### Introduction

In this blog, we examine one of the fundamentals of panel data analysis, the one-way error component model. Today we will:

- Explain the theoretical one-way error component model.
- Consider fixed effects vs. random effects.
- Estimate models using an empirical example.

## The theoretical one-way error component model

The one-way error-component model is a panel data model which allows for individual-specific or temporal-specific error components

$$ \begin{equation}y_{it} = \alpha + X_{it} \beta + u_{it} \label{OWEM}\end{equation}$$ $$ u_{it} = \mu_{i} + \nu_{it} $$

where the subscript *i* indicates cross-sections of households, individuals, firms, countries, etc. and the subscript *t* indicates time periods.

In this model, the individual-specific error component, $\mu_{i}$, captures any unobserved effects that are different across individuals but fixed across time.

The one-way error component model | |
---|---|

$\alpha$ | Variable of interest which measures an intercept that is constant across all individuals and time periods. |

$\beta$ | Variable of interest which measures the effect of x on y. It is constant across all individuals and time periods. |

$\mu_i$ | Individual-specific variation in y which stays constant across time for each individual.In the fixed effects model this is an individual-specific effect to be estimated.In the random effects model this follows a random distribution with parameters that must be estimated. |

$\nu_{it}$ | Usual stochastic regression disturbance which varies across time and individuals. |

## Fixed effects vs. random effects

The two most common approaches to modeling individual-specific error components are the fixed effects model and the random effects model.

The key difference between these two approaches is how we believe the individual error component behaves.

### The fixed effects model

In the fixed effects model the individual error component:

- Can be thought of as an individual-specific intercept term.
- Captures any omitted variables that are not included in the regression.
- Is correlated with other variables included in the model.

Given these assumptions, the fixed effects model can be thought of as a pooled OLS model with individual specific intercepts:

$$\begin{equation}y_{it} = \delta_{i} + X_{it} \beta + \nu_{it}\label{FEM}\end{equation}$$

The intercept term, $\delta_i$, varies across individuals but is constant across time for each individual. This term is composed of the constant intercept term, $\alpha$, and the individual-specific error terms, $\mu_i$.

The distinguishing feature of the fixed effects model is that $\delta_i$ has a true, but unobservable, effect which we must estimate.

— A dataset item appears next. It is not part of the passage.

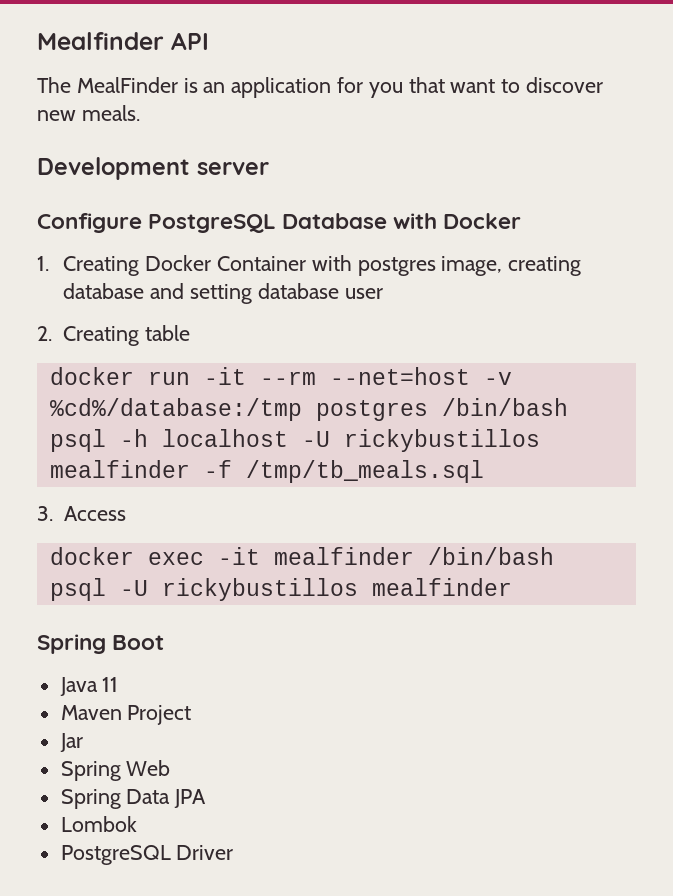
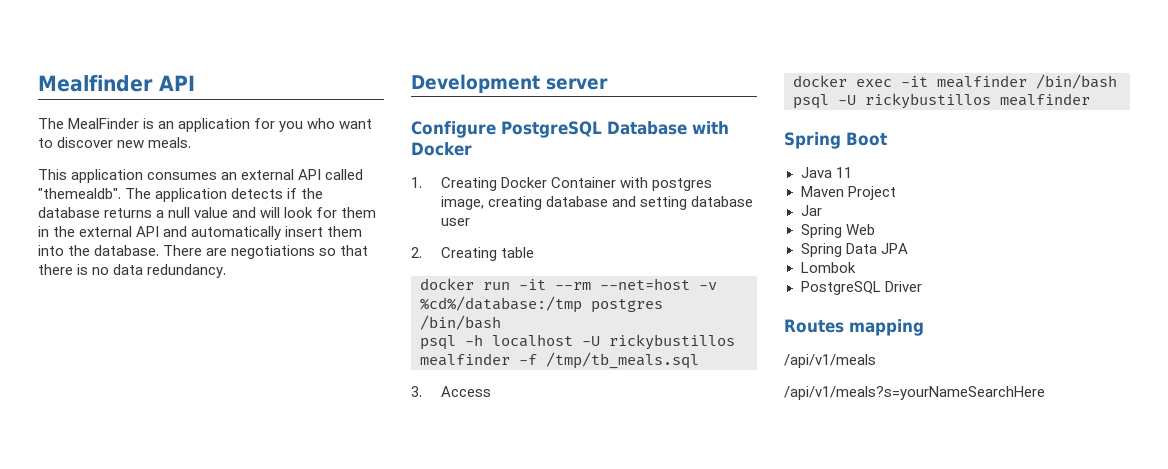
[408,77,445,93] that -> [307,118,336,129] who
(140, 113) none -> [38,169,364,183] [38,188,324,202] [38,207,377,218] [38,226,363,240] [38,245,369,259] [38,264,227,278] // This application consumes an external API called "themealdb". The application detects if the database returns a null value and will look for them in the external API and automatically insert them into the database. There are negotiations so that there is no data redundancy.
(234, 852) none -> [784,319,924,336] [784,354,876,368] [784,386,1045,400] // Routes mapping // /api/v1/meals // /api/v1/meals?s=yourNameSearchHere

### The random effects model

In the random effects model the individual-specific error component, $\mu_i$:

- Is distributed randomly and is independent of $\nu_{it}$.
- Occurs in cases where individuals are drawn randomly from a large population, such as household studies (Baltagi, 2008).
- Is assumed to be uncorrelated with all other variables in the model.
- Random effects impact our model through the covariance structure of the error term.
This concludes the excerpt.